La problemática de los incendios forestales en Galicia, que hace décadas afectaba a toda la comunidad, ahora se centra mayoritariamente en la provincia de Ourense. De las casi 120.000 hectáreas arrasadas por el fuego en la ola de incendios del pasado verano, más del 86%, superando las 100.000 hectáreas, se concentraron en territorio ourensano.
Esta situación ha llevado a que Ourense agrupe 26 de las 35 zonas con riesgo extremo de incendio recogidas en el Pladiga de este año, el nuevo Plan de Prevención y Defensa contra el fuego elaborado por la Xunta de Galicia.
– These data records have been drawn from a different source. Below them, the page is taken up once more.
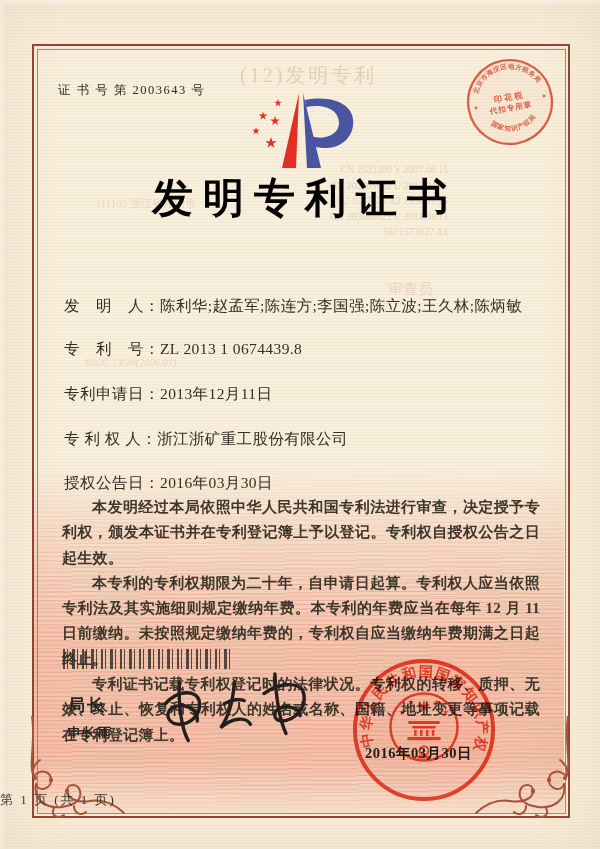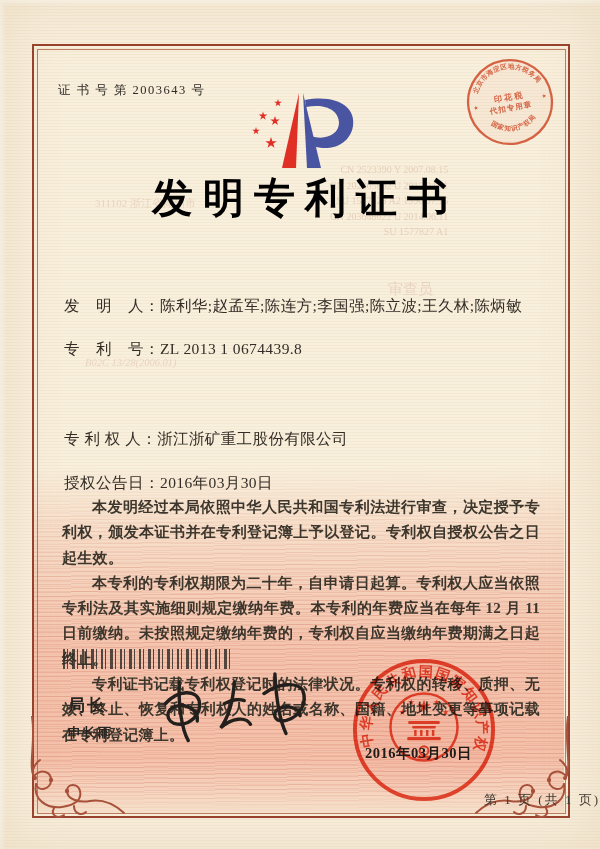"(12)发明专利" div.ghost { html: none -> <div>(12)发明专利</div> }
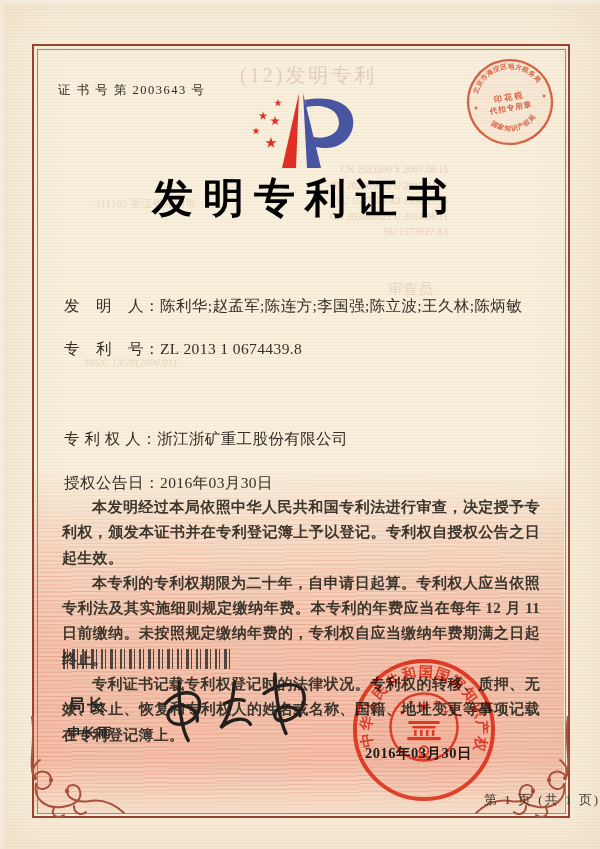"专利申请日：2013年12月11日" div.field { html: none -> <div> <span>专利申请日：</span><span>2013年12月11日</span> </div> }
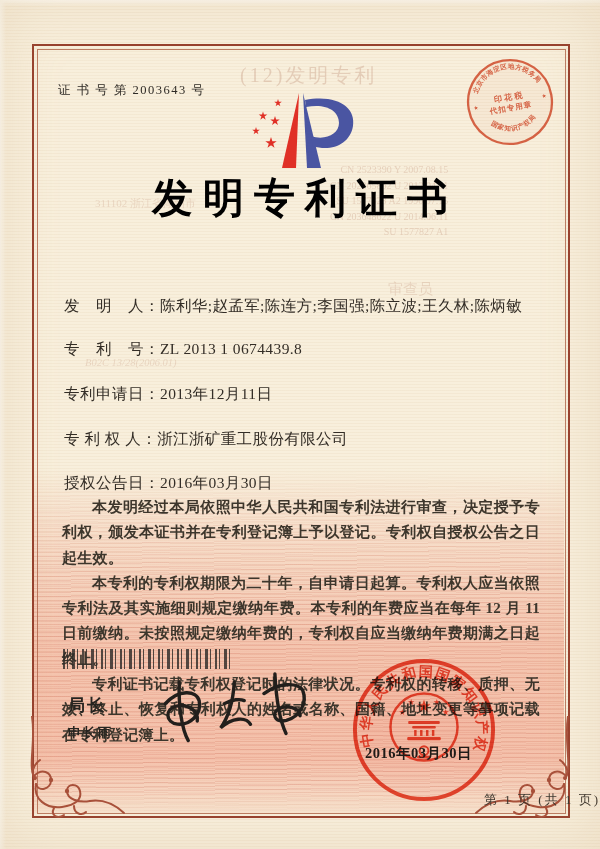"第 1 页 (共 1" .footer { text-align: right -> left }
Esta concentración de riesgo suscita interrogantes sobre las causas subyacentes y la eficacia de las estrategias de prevención y tratamiento.
“"Estuvimos casi una hora huyendo en el monte desde que nos quemamos."
La tragedia humana detrás de estas cifras se ve reflejada en casos como el de Yago Nogueira, un voluntario de 18 años que sufrió quemaduras en el 60% de su cuerpo mientras luchaba contra el fuego en Oímbra el 12 de agosto. Su historia, publicada en La Región, pone de manifiesto los efectos personales, ambientales y patrimoniales devastadores de estos eventos.